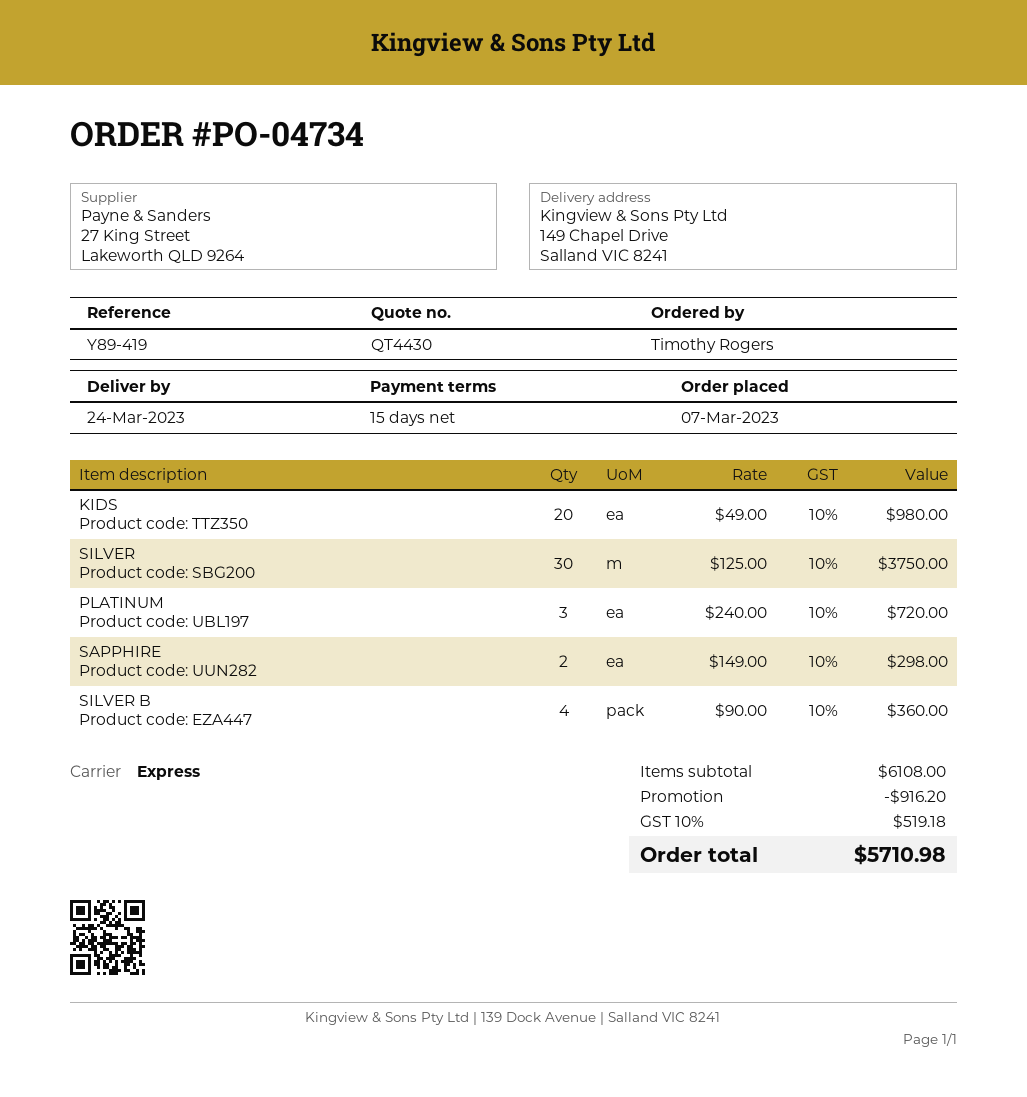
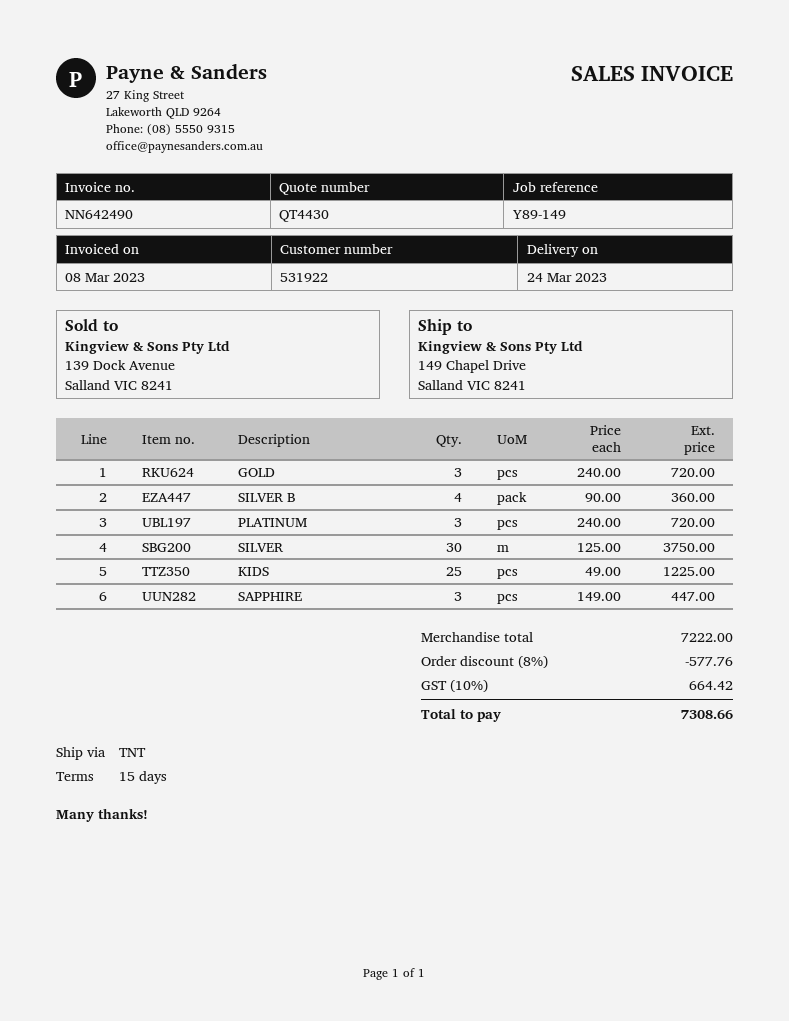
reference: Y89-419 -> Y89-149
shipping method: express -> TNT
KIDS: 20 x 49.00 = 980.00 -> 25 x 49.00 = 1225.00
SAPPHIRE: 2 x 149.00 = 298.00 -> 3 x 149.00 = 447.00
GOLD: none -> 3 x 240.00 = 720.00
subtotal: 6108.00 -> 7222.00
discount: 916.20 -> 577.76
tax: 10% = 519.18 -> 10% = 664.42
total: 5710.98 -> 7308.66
══════════
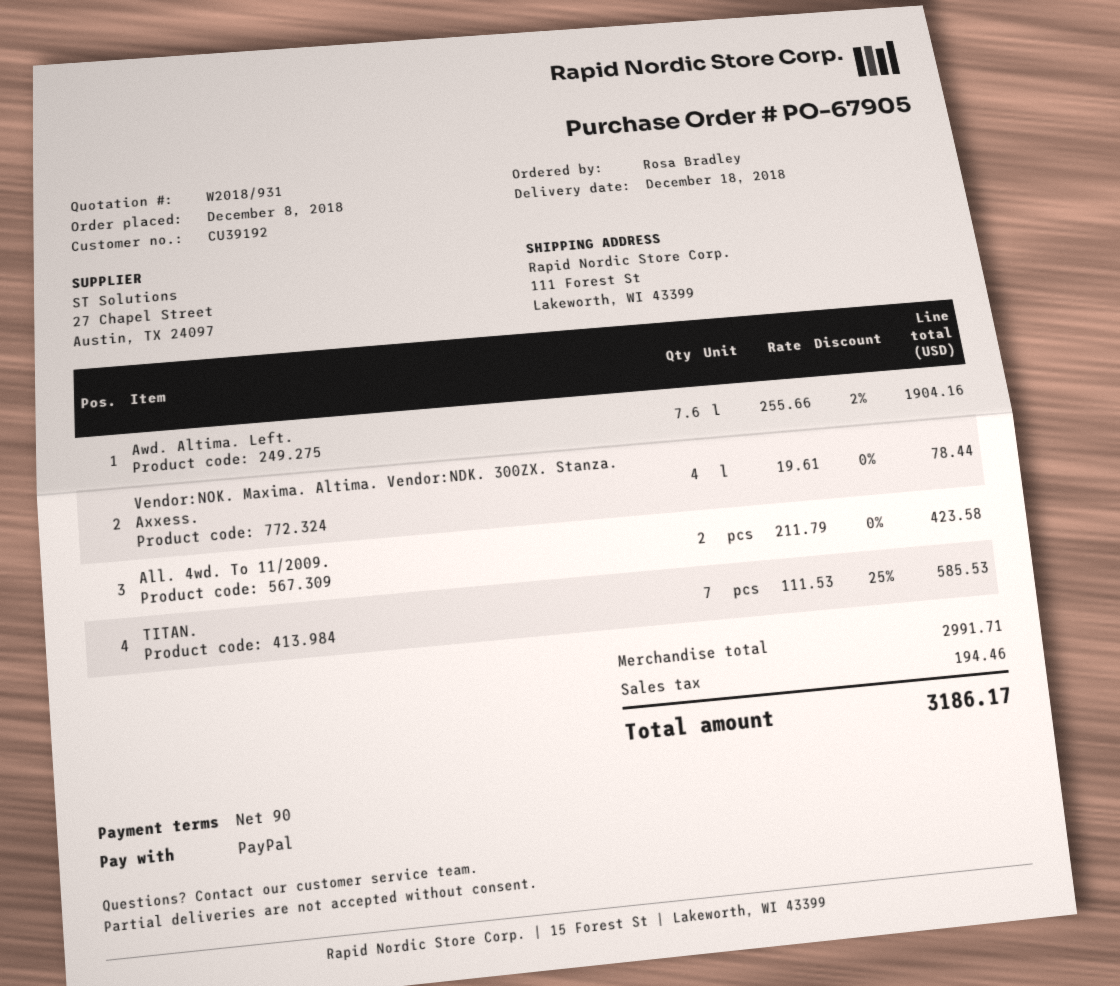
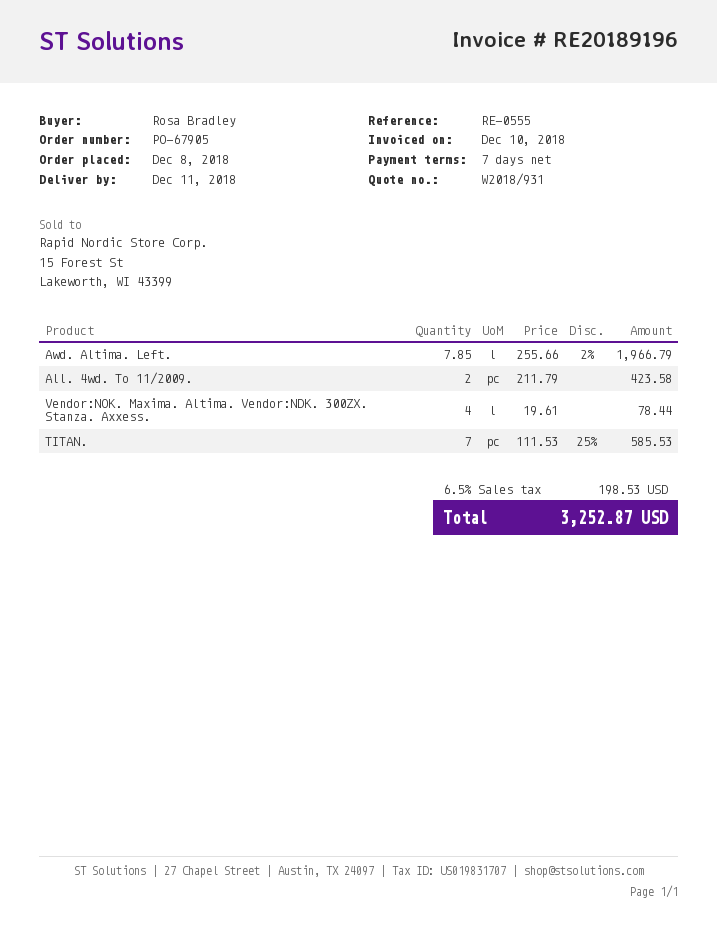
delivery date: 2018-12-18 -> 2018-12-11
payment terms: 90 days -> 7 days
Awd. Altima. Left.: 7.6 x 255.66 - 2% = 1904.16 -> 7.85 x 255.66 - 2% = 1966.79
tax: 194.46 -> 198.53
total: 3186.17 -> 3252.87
══════════
### Activity
Look in the material above for the line with "subtotal: 6108.00 -> 7222.00" and the line with "total: 5710.98 -> 7308.66", and transcribe exactly those lines and all lines between them, nothing more.

### Exercise answer
subtotal: 6108.00 -> 7222.00
discount: 916.20 -> 577.76
tax: 10% = 519.18 -> 10% = 664.42
total: 5710.98 -> 7308.66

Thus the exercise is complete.